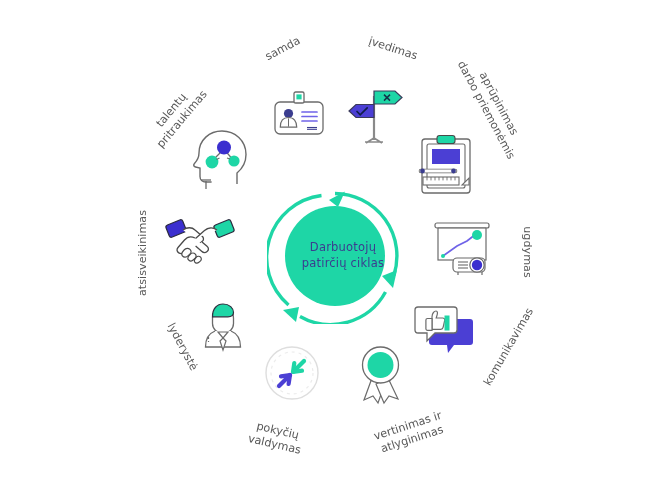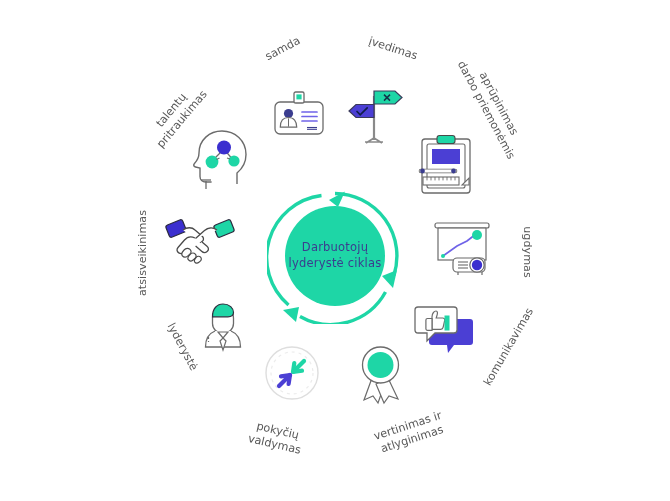--- a/index.html
+++ b/index.html
@@ -30,21 +30,21 @@
     position: absolute;
     left: 18px;
     top: 18px;
     width: 100px;
     height: 100px;
     border-radius: 50%;
     background: #1ed6a6;
   }
   .hub-text {
     position: absolute;
-    left: 0;
+    left: 8px;
     top: 0;
     width: 136px;
     height: 136px;
     display: flex;
     flex-direction: column;
     align-items: center;
     justify-content: center;
     text-align: center;
     color: #3b3d8f;
     font-size: 11.5px;
@@ -91,21 +91,21 @@
 
       <g fill="#1ed6a6">
         <polygon points="62,12 78,3.5 71,19"></polygon>
         <polygon points="130,82 126,100 115,88"></polygon>
         <polygon points="29,134 16,122 32,119"></polygon>
       </g>
     </svg>
     <div class="hub-disc"></div>
     <div class="hub-text">
       <span>Darbuotojų</span>
-      <span>lyderystė ciklas</span>
+      <span>patirčių ciklas</span>
     </div>
   </div>
 
   <div class="lbl" style="left:238px; top:42px; width:90px; transform:rotate(-28deg);">samda</div>
 
   <div class="lbl" style="left:345px; top:42px; width:96px; transform:rotate(18deg);">įvedimas</div>
 
   <div class="lbl" style="left:412px; top:93px; width:160px; transform:rotate(62deg);">aprūpinimas
 darbo priemonėmis</div>
 

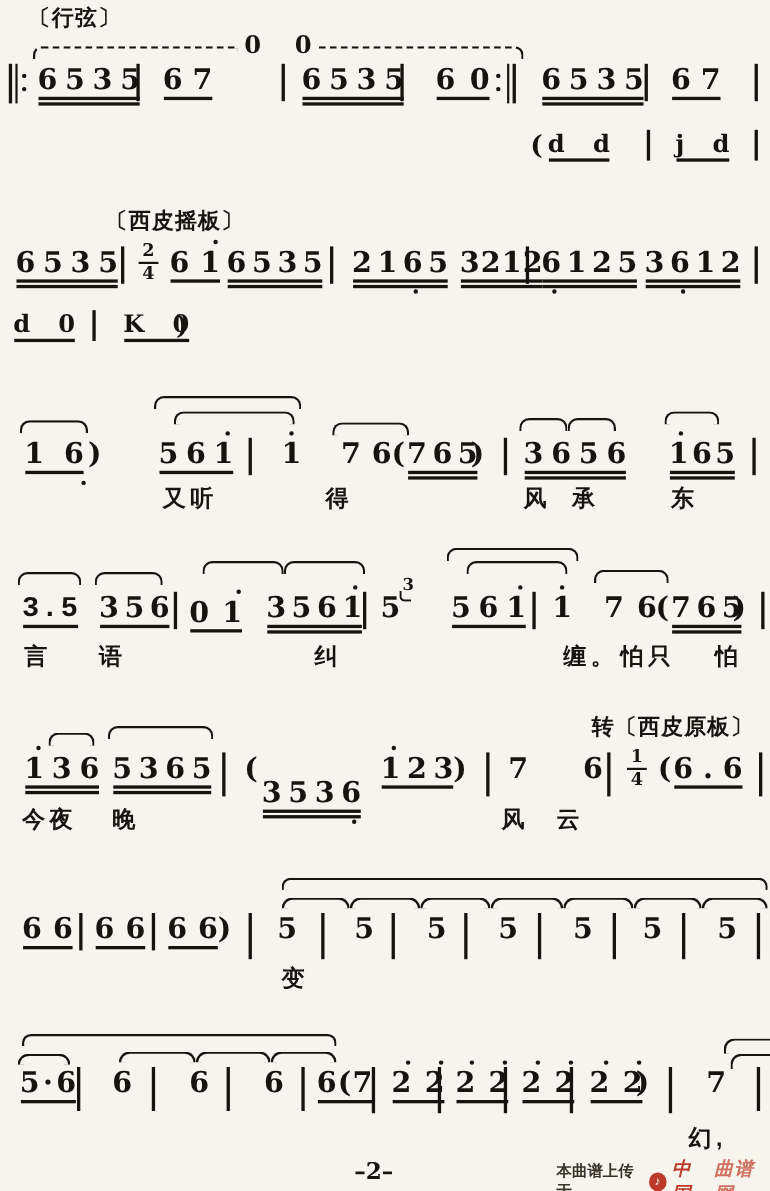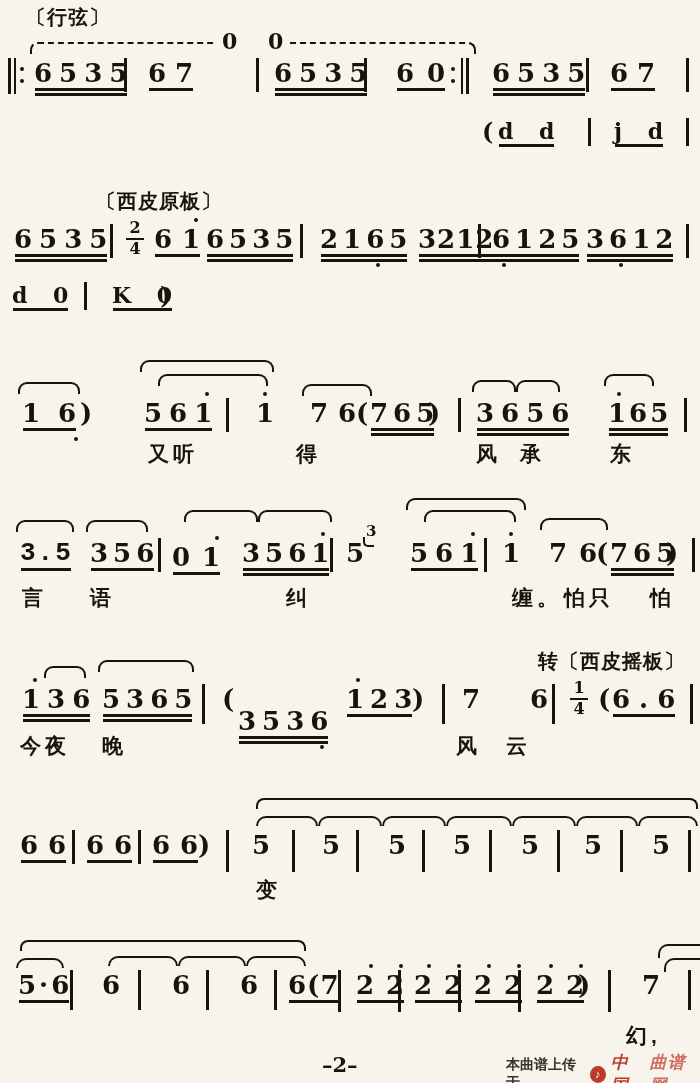--- a/index.html
+++ b/index.html
@@ -51,22 +51,22 @@
 
 <div id="sheet">
   <span class="pageno">–2–</span>
   <span class="wm">
     <span class="wm-prefix">本曲谱上传于</span>
     <span class="wm-logo">♪</span>
     <span class="wm-site-bold">中国</span>
     <span class="wm-site-light">曲谱网</span>
   </span>
 <span class="slabel" style="left: 26px; top: 6px;">〔行弦〕</span>
-    <span class="slabel" style="left: 96px; top: 190px;">〔西皮原板〕</span>
-    <span class="slabel" style="left: 538px; top: 650px;">转〔西皮摇板〕</span>
+    <span class="slabel" style="left: 96px; top: 190px;">〔西皮摇板〕</span>
+    <span class="slabel" style="left: 538px; top: 650px;">转〔西皮原板〕</span>
     <span class="lyric" style="left: 148px; top: 442px;">又听</span>
     <span class="lyric" style="left: 296px; top: 442px;">得</span>
     <span class="lyric" style="left: 476px; top: 442px;">风</span>
     <span class="lyric" style="left: 520px; top: 442px;">承</span>
     <span class="lyric" style="left: 610px; top: 442px;">东</span>
     <span class="lyric" style="left: 22px; top: 586px;">言</span>
     <span class="lyric" style="left: 90px; top: 586px;">语</span>
     <span class="lyric" style="left: 286px; top: 586px;">纠</span>
     <span class="lyric" style="left: 512px; top: 586px;">缠。</span>
     <span class="lyric" style="left: 564px; top: 586px;">怕只</span>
-=-=-
■ **Your assignment**: When you find a line in the records that contains the word "ciklas", copy it.

■ **Output for this exercise**:
-      <span>lyderystė ciklas</span>
+      <span>patirčių ciklas</span>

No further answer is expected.